Internationalization Process: The internationalization process describes a company's trajectory as it transitions from a domestic market to engage in foreign markets. This process typically involves various entry modes, such as exporting, foreign direct investment (FDI), or franchising. The chosen entry mode plays a critical role in shaping the company's subsequent internationalization path and associated costs. Two prominent theories that illuminate the internationalization process include the Uppsala model and the network-based approach, which will be discussed further (see below).

Globalization: Globalization refers to the multifaceted process of increasing interconnectedness across the globe, encompassing economic, financial, trade, and communication spheres. This phenomenon often manifests as a reduction in trade barriers between nations, facilitated by free trade agreements. Globalization entails a shift from local and nationalistic perspectives to a broader understanding of an interdependent world. This interconnectedness fosters the free flow of capital, goods, and services across national borders, potentially leading to increased investment opportunities.

Case Study: A case study is a qualitative research methodology commonly employed in the social sciences. It aims to interpret a specific phenomenon or situation through a chosen lens. This approach is particularly suited for addressing questions focused on “how” and “why” phenomena unfold. Case studies are often used within a constructivist research framework, which emphasizes the subjective nature of knowledge and the importance of understanding lived experiences.

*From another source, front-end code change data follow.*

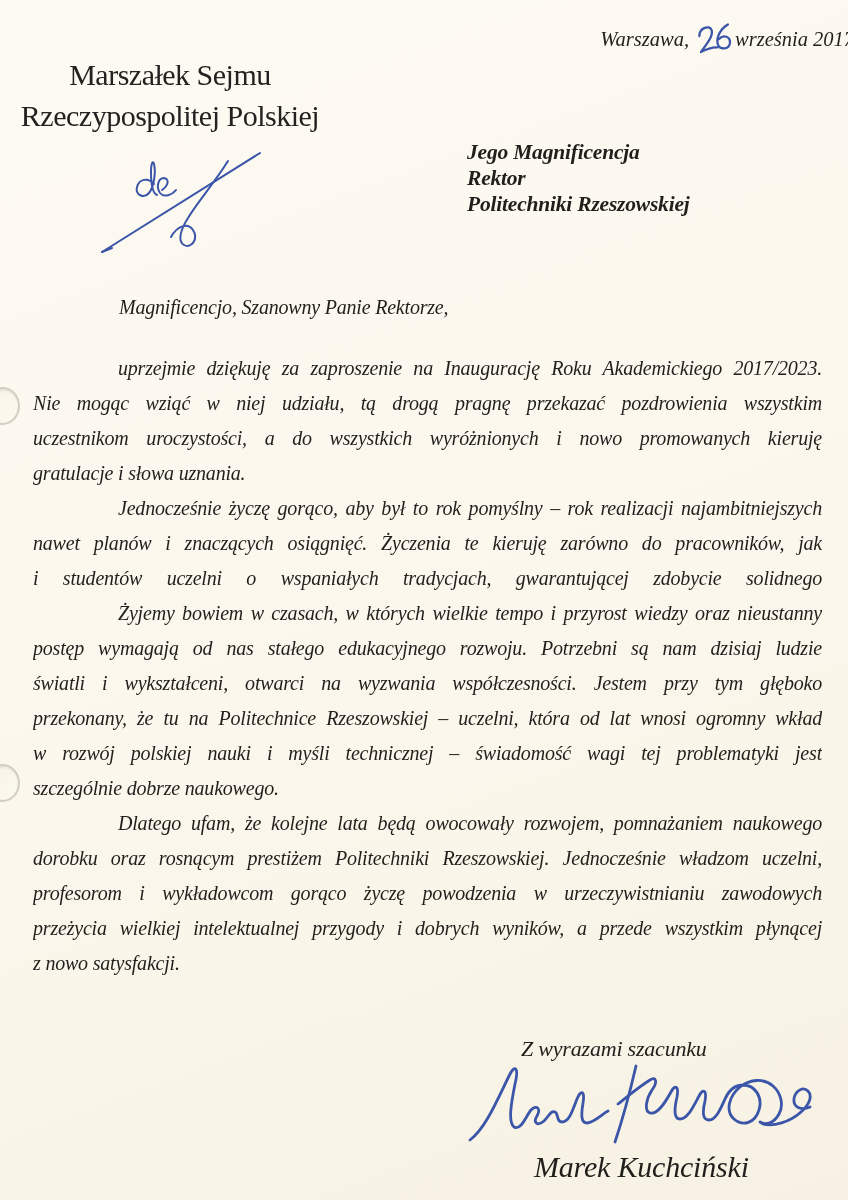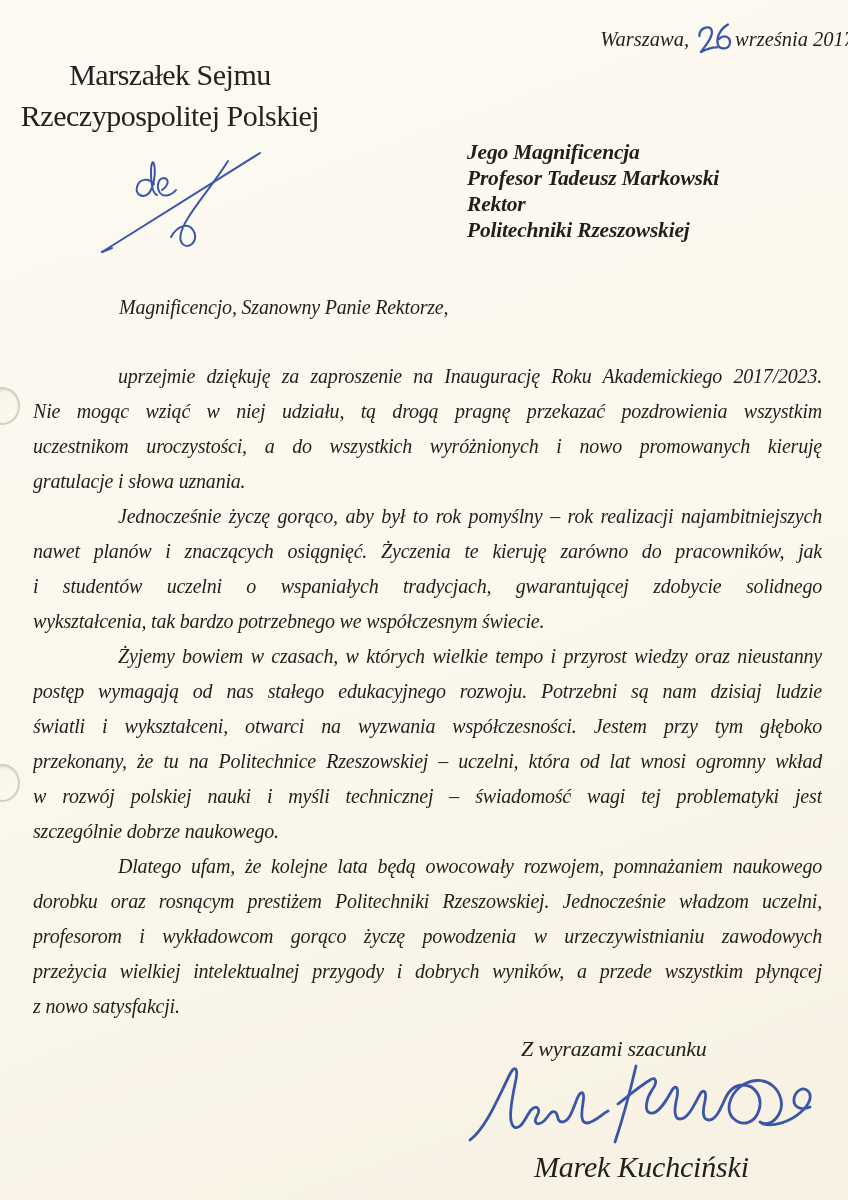"Profesor Tadeusz Markowski" div { html: <div>Profesor Tadeusz Markowski</div> -> none }
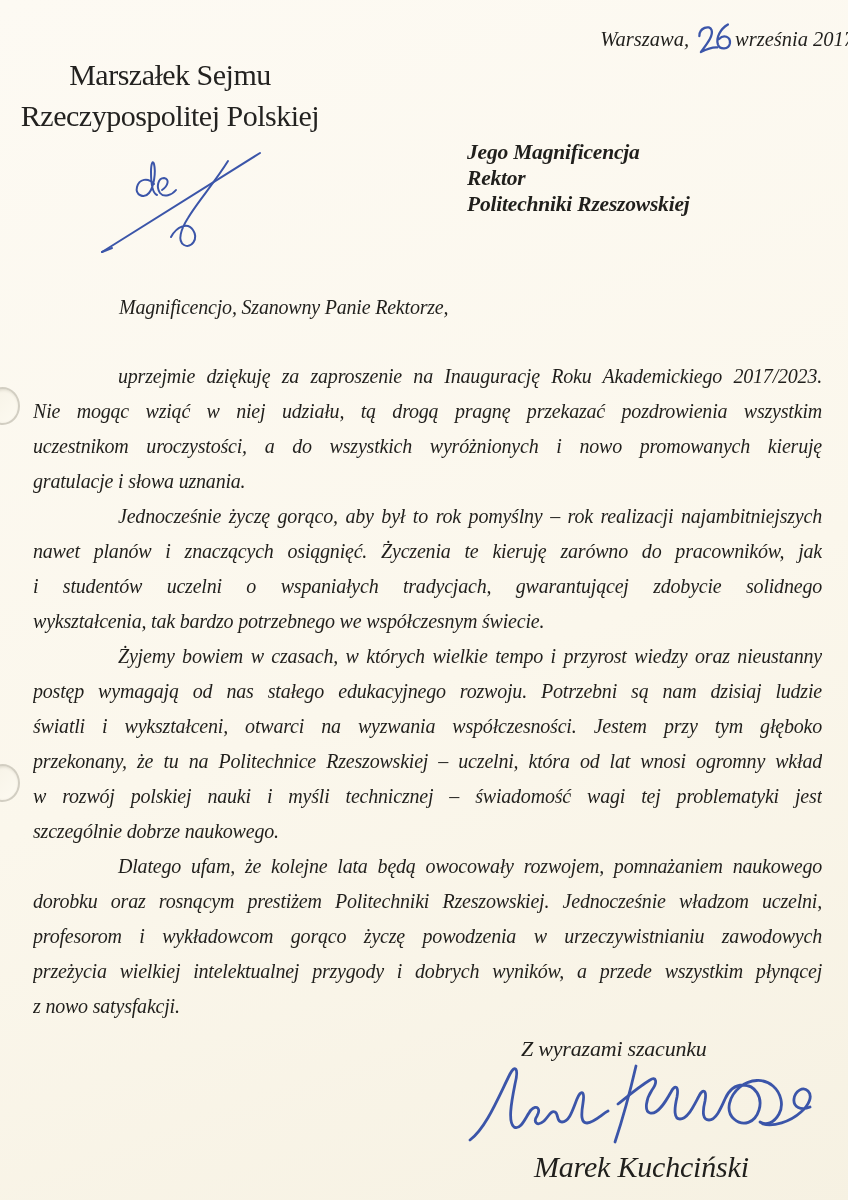"Magnificencjo, Szanowny Panie Rektorze," .salutation { margin-bottom: 34px -> 26px }
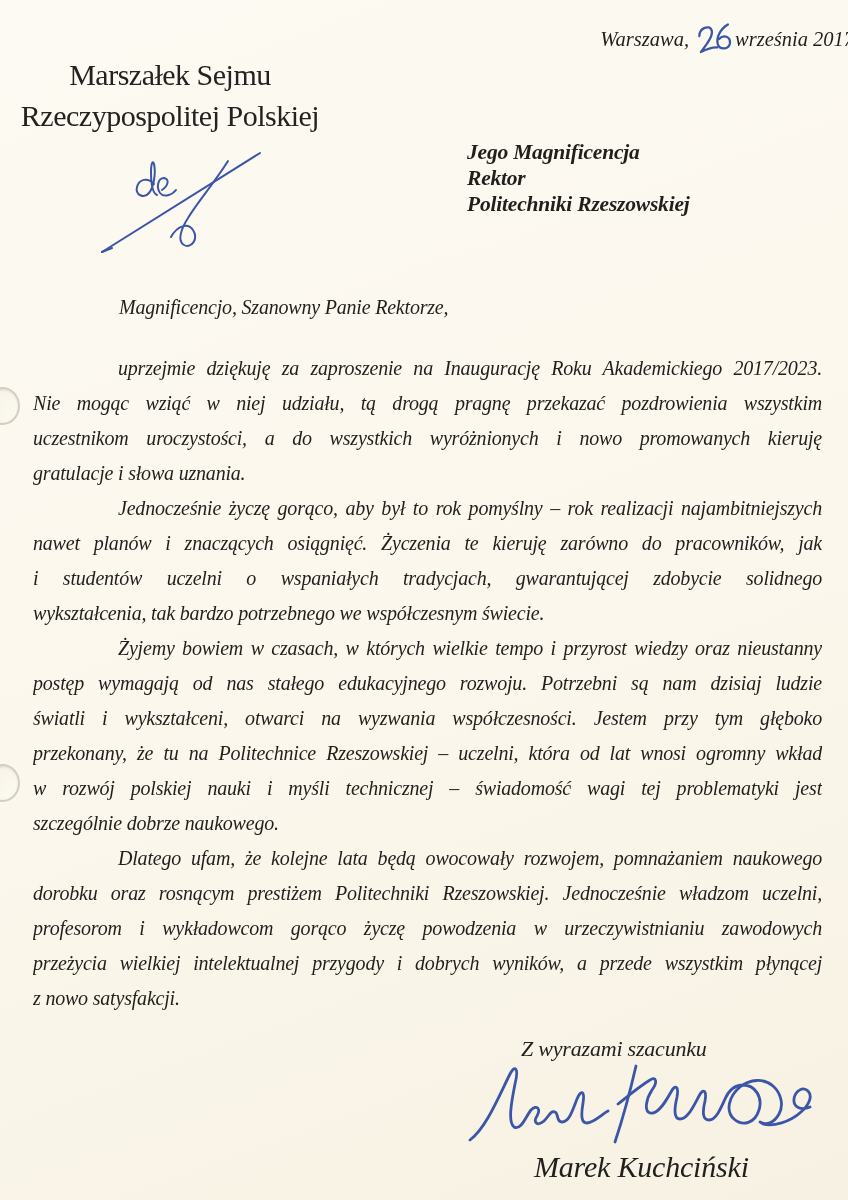"wykształcenia, tak bardzo potrzebnego we" div.line { html: <div>wykształcenia, tak bardzo potrzebnego we współczesnym świecie.</div> -> none }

Uppsala Model: The Uppsala model is a dynamic theory that has garnered significant attention within the field of International Business Studies, particularly within the Nordic School of thought. It seeks to explain the gradual process by which firms internationalize. This theory posits that companies learn and adapt as they navigate international expansion. The Uppsala model emphasizes the staged nature of this process, suggesting that firms progress from limited international exposure, such as non-regular exports, to establishing a more robust foreign presence through subsidiaries.